(SOURCE INFORMATION begins)

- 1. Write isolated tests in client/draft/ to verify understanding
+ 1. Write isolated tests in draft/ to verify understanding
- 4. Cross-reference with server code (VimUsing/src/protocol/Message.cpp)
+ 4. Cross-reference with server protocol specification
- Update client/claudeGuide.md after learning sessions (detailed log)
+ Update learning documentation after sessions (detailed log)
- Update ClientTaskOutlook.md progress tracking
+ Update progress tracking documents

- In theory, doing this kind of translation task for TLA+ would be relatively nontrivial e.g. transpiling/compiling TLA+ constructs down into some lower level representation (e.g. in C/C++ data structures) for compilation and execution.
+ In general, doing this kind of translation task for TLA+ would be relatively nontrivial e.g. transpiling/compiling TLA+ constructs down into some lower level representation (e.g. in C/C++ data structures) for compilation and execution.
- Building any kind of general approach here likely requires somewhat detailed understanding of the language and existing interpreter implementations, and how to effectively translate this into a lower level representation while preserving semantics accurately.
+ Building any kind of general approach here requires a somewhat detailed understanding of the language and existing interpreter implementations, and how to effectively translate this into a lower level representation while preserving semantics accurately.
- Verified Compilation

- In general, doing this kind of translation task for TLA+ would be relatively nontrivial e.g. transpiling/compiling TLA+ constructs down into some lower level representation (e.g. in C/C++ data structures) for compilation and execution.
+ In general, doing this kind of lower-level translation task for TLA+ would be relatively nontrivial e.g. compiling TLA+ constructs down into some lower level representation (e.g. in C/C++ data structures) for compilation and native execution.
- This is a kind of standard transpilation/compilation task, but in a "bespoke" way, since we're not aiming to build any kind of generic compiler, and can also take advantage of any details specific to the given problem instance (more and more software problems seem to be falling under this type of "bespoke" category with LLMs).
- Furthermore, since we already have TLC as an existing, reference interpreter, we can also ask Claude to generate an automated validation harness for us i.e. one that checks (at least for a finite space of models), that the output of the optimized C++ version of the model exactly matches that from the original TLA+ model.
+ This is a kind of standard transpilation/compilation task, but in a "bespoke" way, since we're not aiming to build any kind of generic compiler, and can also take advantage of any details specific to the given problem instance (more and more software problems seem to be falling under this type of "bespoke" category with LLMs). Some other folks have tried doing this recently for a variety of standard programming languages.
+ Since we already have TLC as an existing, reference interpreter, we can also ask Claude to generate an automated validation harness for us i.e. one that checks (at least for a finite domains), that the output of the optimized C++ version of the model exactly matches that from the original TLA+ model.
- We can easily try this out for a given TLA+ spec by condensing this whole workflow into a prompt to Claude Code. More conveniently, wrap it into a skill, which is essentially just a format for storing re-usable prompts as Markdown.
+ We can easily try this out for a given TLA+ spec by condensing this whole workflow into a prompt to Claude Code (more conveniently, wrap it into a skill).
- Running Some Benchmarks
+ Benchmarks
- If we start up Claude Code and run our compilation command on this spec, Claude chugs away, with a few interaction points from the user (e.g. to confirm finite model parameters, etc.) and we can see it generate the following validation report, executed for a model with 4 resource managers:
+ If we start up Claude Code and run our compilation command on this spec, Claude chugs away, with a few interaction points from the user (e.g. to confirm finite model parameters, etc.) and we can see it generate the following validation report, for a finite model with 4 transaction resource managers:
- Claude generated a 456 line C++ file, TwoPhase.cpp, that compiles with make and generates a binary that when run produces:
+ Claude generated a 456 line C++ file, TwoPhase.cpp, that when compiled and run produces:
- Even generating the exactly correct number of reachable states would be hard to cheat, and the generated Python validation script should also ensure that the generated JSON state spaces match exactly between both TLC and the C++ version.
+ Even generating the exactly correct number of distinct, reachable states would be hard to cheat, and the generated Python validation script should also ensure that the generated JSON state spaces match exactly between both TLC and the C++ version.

(SOURCE INFORMATION ends)

[GOAL OF THE EXERCISE]
Nothing is to be left out when the listing is copied, and every line must match exactly.

[WRITTEN RESPONSE]
- 1. Write isolated tests in client/draft/ to verify understanding
+ 1. Write isolated tests in draft/ to verify understanding
- 4. Cross-reference with server code (VimUsing/src/protocol/Message.cpp)
+ 4. Cross-reference with server protocol specification
- Update client/claudeGuide.md after learning sessions (detailed log)
+ Update learning documentation after sessions (detailed log)
- Update ClientTaskOutlook.md progress tracking
+ Update progress tracking documents

- In theory, doing this kind of translation task for TLA+ would be relatively nontrivial e.g. transpiling/compiling TLA+ constructs down into some lower level representation (e.g. in C/C++ data structures) for compilation and execution.
+ In general, doing this kind of translation task for TLA+ would be relatively nontrivial e.g. transpiling/compiling TLA+ constructs down into some lower level representation (e.g. in C/C++ data structures) for compilation and execution.
- Building any kind of general approach here likely requires somewhat detailed understanding of the language and existing interpreter implementations, and how to effectively translate this into a lower level representation while preserving semantics accurately.
+ Building any kind of general approach here requires a somewhat detailed understanding of the language and existing interpreter implementations, and how to effectively translate this into a lower level representation while preserving semantics accurately.
- Verified Compilation

- In general, doing this kind of translation task for TLA+ would be relatively nontrivial e.g. transpiling/compiling TLA+ constructs down into some lower level representation (e.g. in C/C++ data structures) for compilation and execution.
+ In general, doing this kind of lower-level translation task for TLA+ would be relatively nontrivial e.g. compiling TLA+ constructs down into some lower level representation (e.g. in C/C++ data structures) for compilation and native execution.
- This is a kind of standard transpilation/compilation task, but in a "bespoke" way, since we're not aiming to build any kind of generic compiler, and can also take advantage of any details specific to the given problem instance (more and more software problems seem to be falling under this type of "bespoke" category with LLMs).
- Furthermore, since we already have TLC as an existing, reference interpreter, we can also ask Claude to generate an automated validation harness for us i.e. one that checks (at least for a finite space of models), that the output of the optimized C++ version of the model exactly matches that from the original TLA+ model.
+ This is a kind of standard transpilation/compilation task, but in a "bespoke" way, since we're not aiming to build any kind of generic compiler, and can also take advantage of any details specific to the given problem instance (more and more software problems seem to be falling under this type of "bespoke" category with LLMs). Some other folks have tried doing this recently for a variety of standard programming languages.
+ Since we already have TLC as an existing, reference interpreter, we can also ask Claude to generate an automated validation harness for us i.e. one that checks (at least for a finite domains), that the output of the optimized C++ version of the model exactly matches that from the original TLA+ model.
- We can easily try this out for a given TLA+ spec by condensing this whole workflow into a prompt to Claude Code. More conveniently, wrap it into a skill, which is essentially just a format for storing re-usable prompts as Markdown.
+ We can easily try this out for a given TLA+ spec by condensing this whole workflow into a prompt to Claude Code (more conveniently, wrap it into a skill).
- Running Some Benchmarks
+ Benchmarks
- If we start up Claude Code and run our compilation command on this spec, Claude chugs away, with a few interaction points from the user (e.g. to confirm finite model parameters, etc.) and we can see it generate the following validation report, executed for a model with 4 resource managers:
+ If we start up Claude Code and run our compilation command on this spec, Claude chugs away, with a few interaction points from the user (e.g. to confirm finite model parameters, etc.) and we can see it generate the following validation report, for a finite model with 4 transaction resource managers:
- Claude generated a 456 line C++ file, TwoPhase.cpp, that compiles with make and generates a binary that when run produces:
+ Claude generated a 456 line C++ file, TwoPhase.cpp, that when compiled and run produces:
- Even generating the exactly correct number of reachable states would be hard to cheat, and the generated Python validation script should also ensure that the generated JSON state spaces match exactly between both TLC and the C++ version.
+ Even generating the exactly correct number of distinct, reachable states would be hard to cheat, and the generated Python validation script should also ensure that the generated JSON state spaces match exactly between both TLC and the C++ version.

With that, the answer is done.